Soil Journeys – a Soil Trials Update

By Ford Smith, Regenerative Land Solutions

Ford SmithSoil health journeys are like onions, they have a lot of layers.  This year we added a few more layers to our soil health experiment at TomKat Ranch.  Unlike onions, soil health journeys take many seasons to come to fruition. We are hoping to dice, saute, and serve up our soil data with a tasty LeftCoast GrassFed steak, but until then, here is a teaser.

The first new layer of soil experiments we added this past growing season was a no-till drilled annual cover crop cocktail of 12 cool-season plants to test their effect on our soil microbiology, water infiltration, bulk density, carbon, and feed quality and quantity. In October of 2018, Mark Biaggi, with the help of the land and livestock team, repaired an old no-till seed drill and planted six plots in fields adjacent to our fungal inoculant trials. (In case you need a refresher, read our update from last May). We mapped them and added testing plots and sampled for initial microbiology levels.

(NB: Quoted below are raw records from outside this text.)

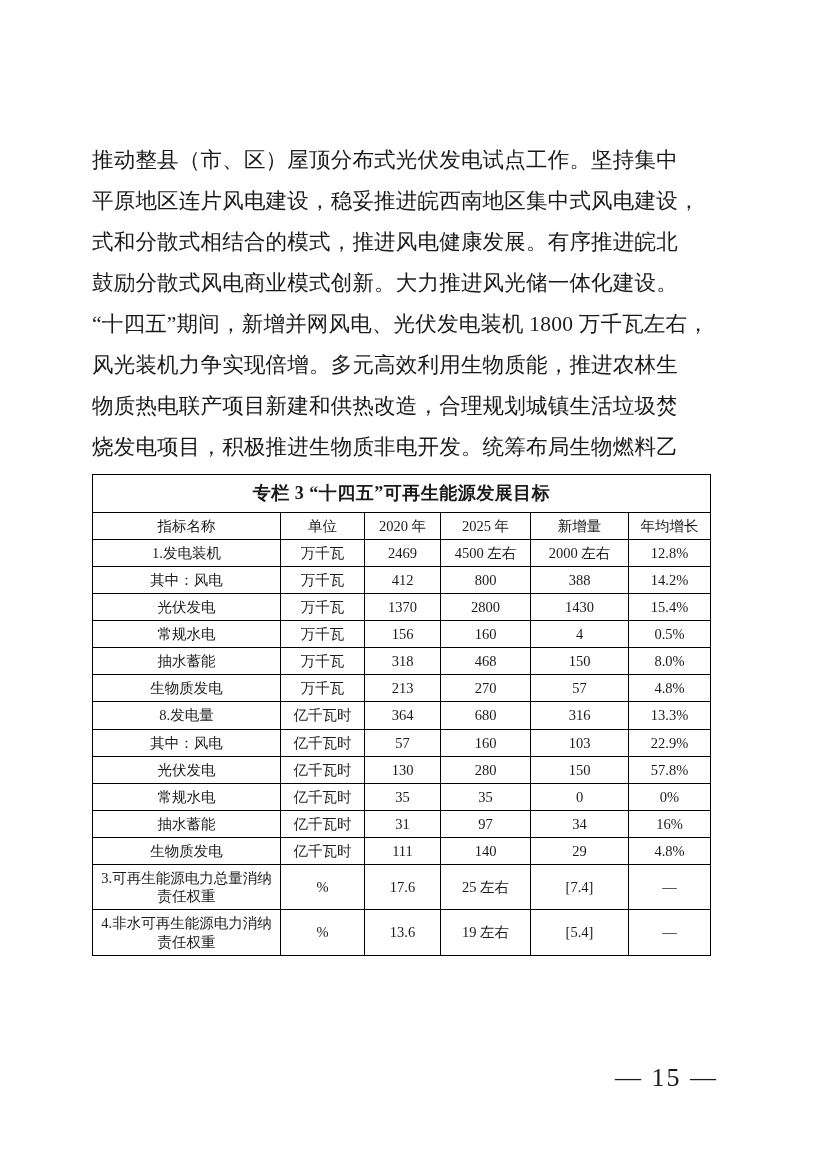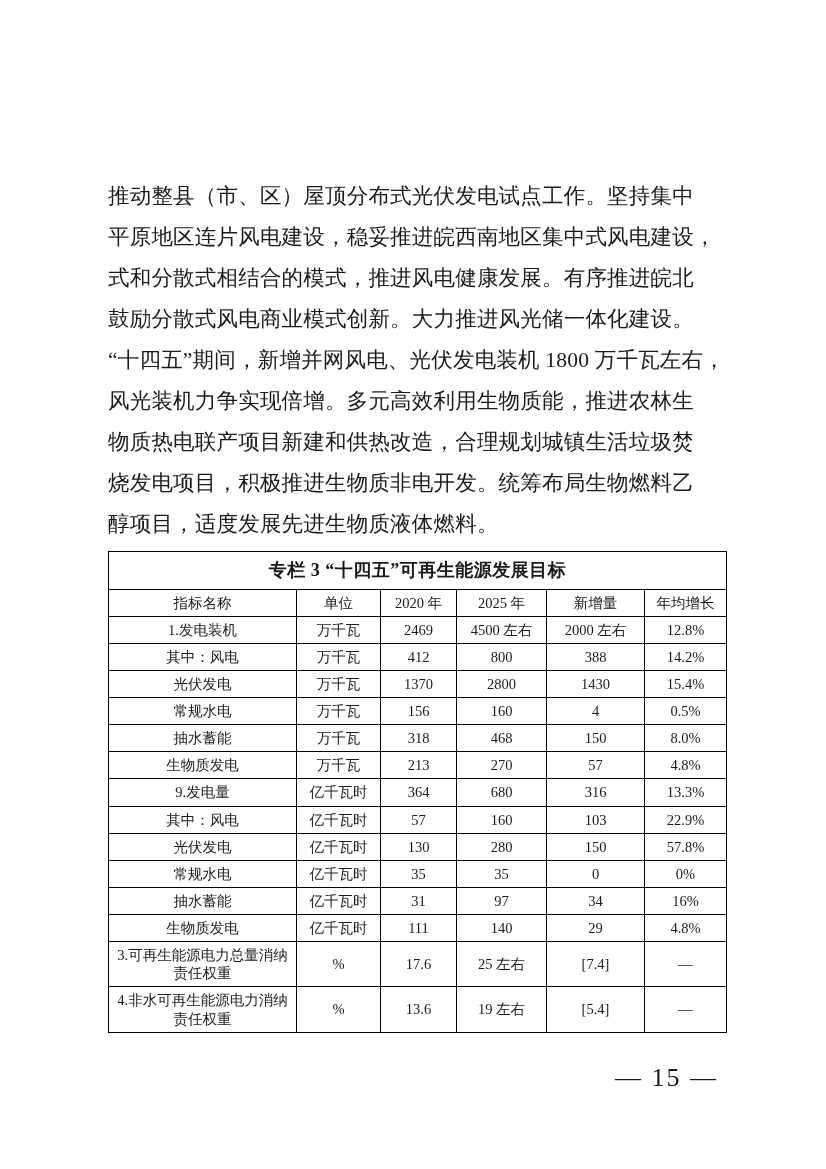"推动整县（市、区）屋顶分布式光伏发电试点工作。坚持集中" .content { left: 108px -> 92px; margin-top: 36px -> none }
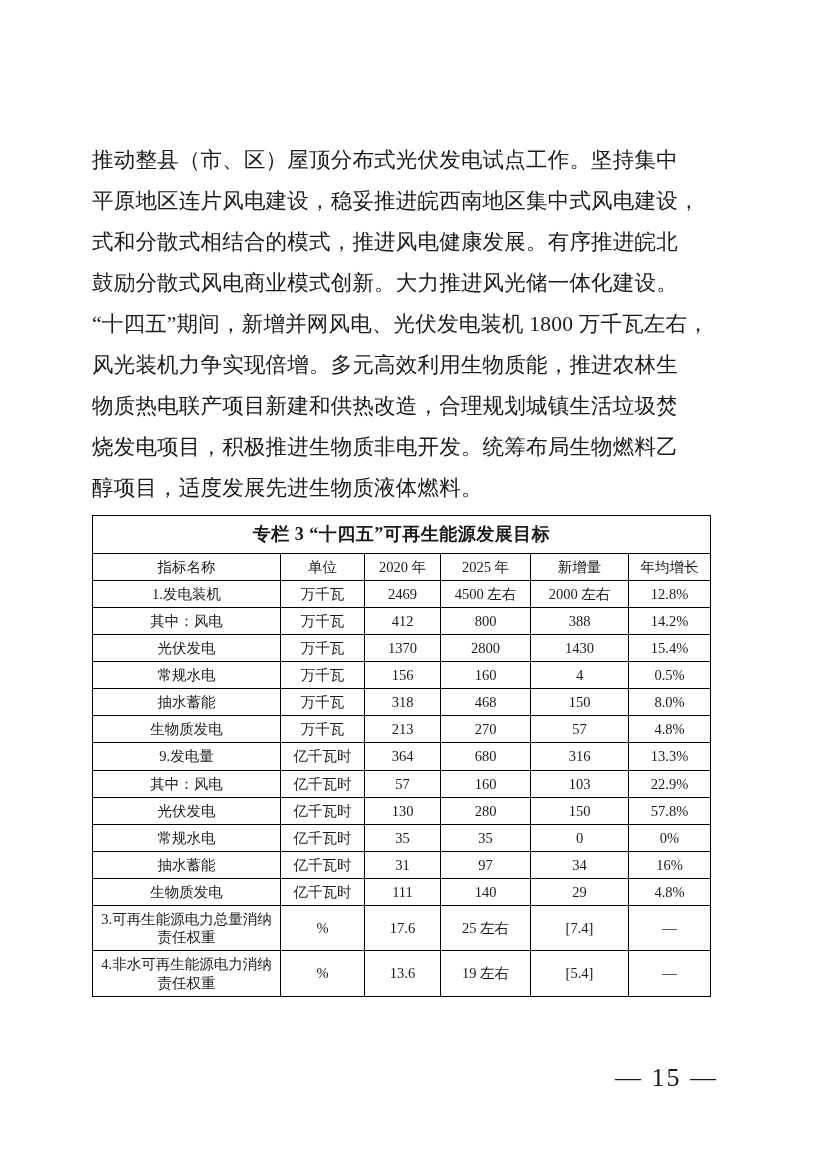"醇项目，适度发展先进生物质液体燃料。" span.ln { html: <span>醇项目，适度发展先进生物质液体燃料。</span> -> none }
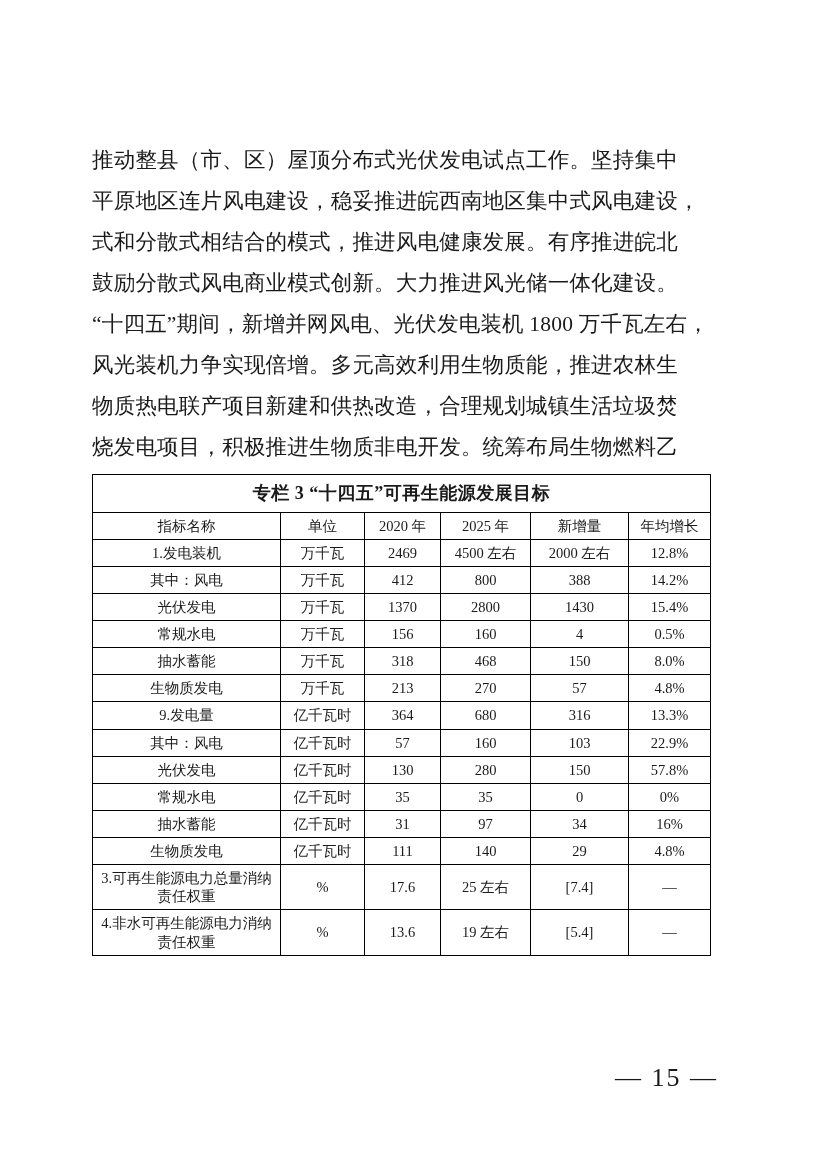"9.发电量" td.left { text: 9 -> 8 }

The second new layer was crafted with the help of soil ecologist Nicole Masters from New Zealand. Nicole visited in December of 2018 and during her visit recommended a treatment of biological amendments and trace elements that could begin to address the unique biological, physical, and chemical challenges facing some of our soils. The Regenerative Ranching team did two applications of her recommendations this winter and set up five trial plots alongside our fungal inoculate and cover crop plots.     

Next, TomKat Ranch Manager, Mark Biaggi, Chelsea Carey Soil Ecologist from Point Blue Conservation Science, and I spent the second week of May sampling our soggy hearts out in the rain adding more data layers. In addition to our annual direct microbial microscopy, microbial DNA sequencing, plant biomass, and plant tissue testing, we also tested soil temperature and soil water content.

Time, data, teamwork, and potentially more approaches are needed to get answers about what management practices work best for the soil and plants of TomKat Ranch. We want the best tools for storing carbon, growing better feed, and improving our soil health.  Unlike onions, that is something everybody will like!